• Work required
Below is a set of records, and all of them should be retyped exactly, minus the pictures.

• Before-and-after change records
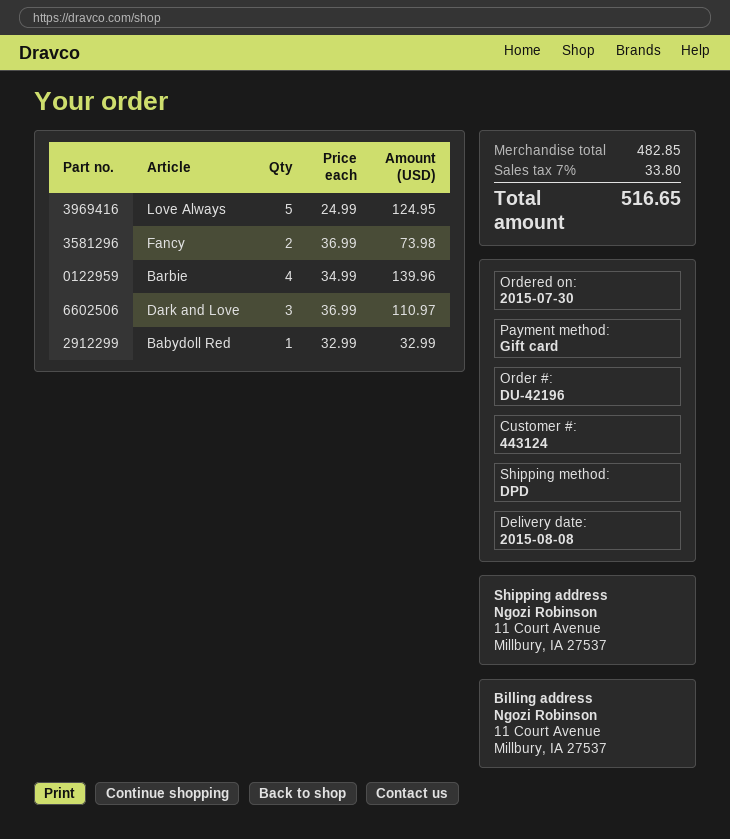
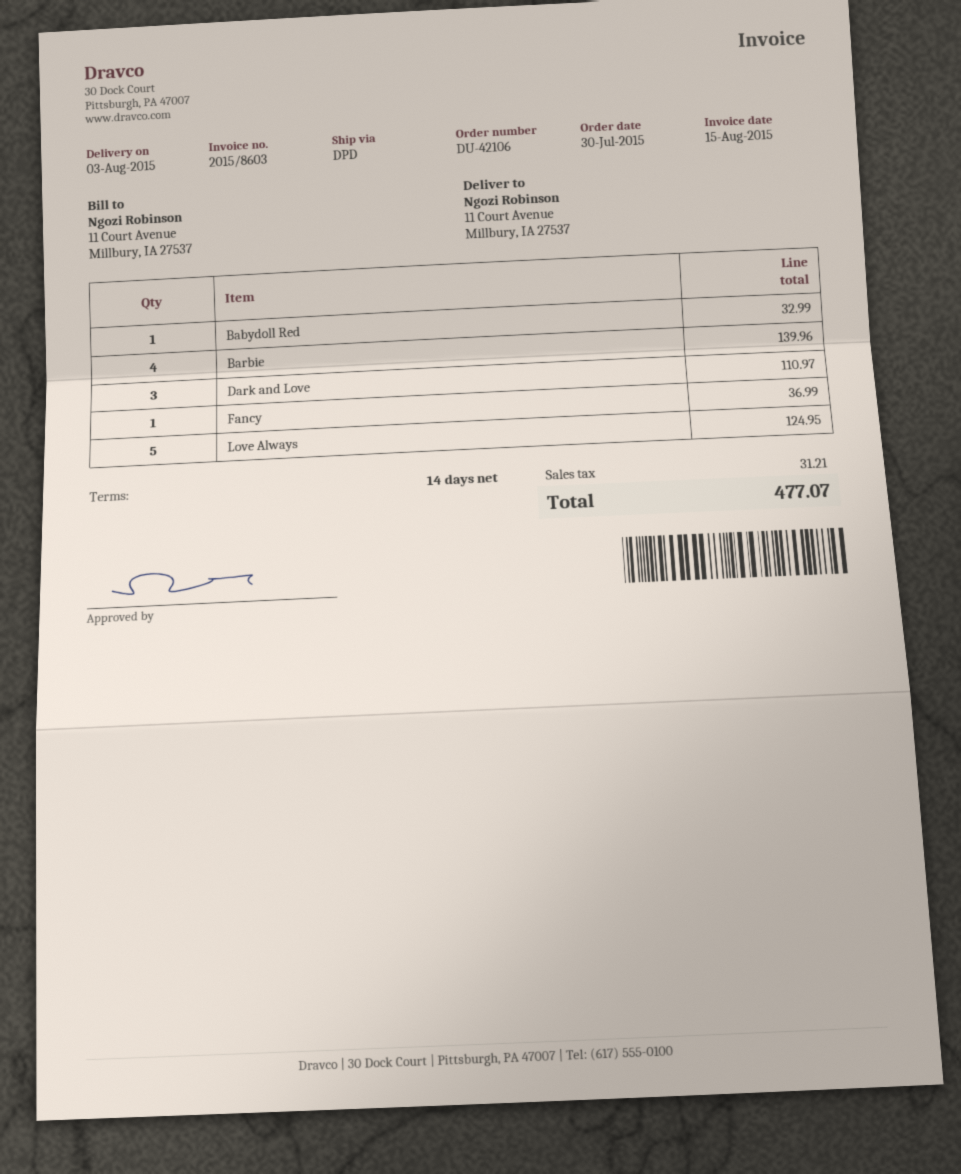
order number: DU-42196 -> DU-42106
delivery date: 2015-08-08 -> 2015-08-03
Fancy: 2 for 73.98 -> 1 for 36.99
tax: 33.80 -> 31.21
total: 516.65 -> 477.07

• Answer to the exercise
order number: DU-42196 -> DU-42106
delivery date: 2015-08-08 -> 2015-08-03
Fancy: 2 for 73.98 -> 1 for 36.99
tax: 33.80 -> 31.21
total: 516.65 -> 477.07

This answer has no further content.